Friday, February 01, 2013
I was at my wits end dealing with these uncontrollable urges to binge! I was so frustrated and fed up I reached out on the message boards on 1/25 asking for advice and help to fight my battle with binging. The responses I received were so encouraging it motivated me to commit to fight binge eating. I usually start something full force, only to have one bad day and fall off the wagon and quit. Whether it be a new hard core exercise regimen, or a crazy fad diet, or a promise to quit binging... I always start with intensity for the first day or two and fail to meet my unrealistic standards or fall short of perfection and give up quickly. One of the responses to my post on the message boards said, "Don't start where you want to be, start where you are." - This really struck a cord with me and I realized that my problem hasn't been that I can't live up to my own unrealistic goals or expectation of perfection it's that I mess up or fall off the wagon and don't pick myself up and try again.
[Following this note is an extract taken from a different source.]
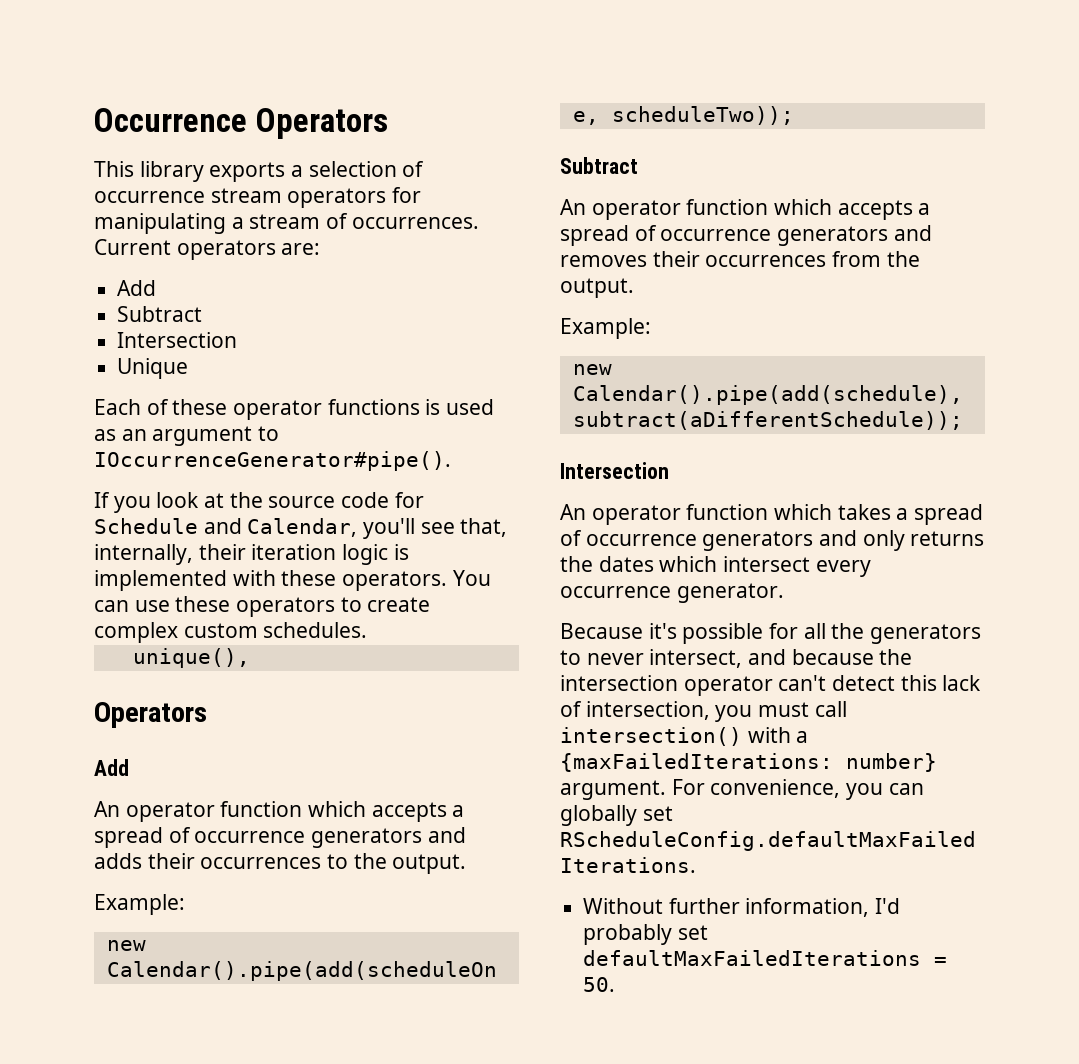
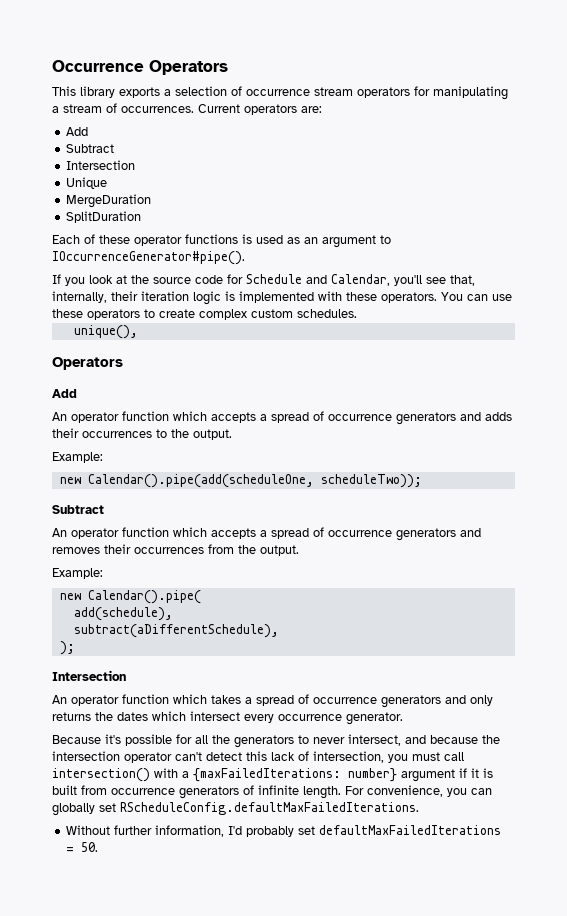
(189, 368) none -> [66,194,152,208] [66,211,142,223] // MergeDuration // SplitDuration
[572,385,963,405] [572,411,963,430] Calendar().pipe(add(schedule), subtract(aDifferentSchedule)); -> [87,590,201,604] [73,607,173,621] [73,624,279,638] [59,641,75,655] Calendar().pipe( // add(schedule), // subtract(aDifferentSchedule), // );
[560,780,666,800] argument. -> [401,768,493,782] [52,785,341,799] argument if it is built from occurrence generators of infinite length.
Instead, I give up completely. I'm going to keep trying this time, starting with everyone's tips and advice from the message boards and I'm going to try to track my eating habits blog about my journey on the way to help me figure out the emotions behind my binging... and hopefully improve my habits along the way.
Everyone who responded to my desperate post has been so helpful and supportive it has really encouraged me to commit myself to getting better with this. The support I've gotten in response to reaching out has been absolutely incredible and motivating!!! I really appreciate all the advice and support so much, so thank you a million times over to everyone who responded to my plea for help.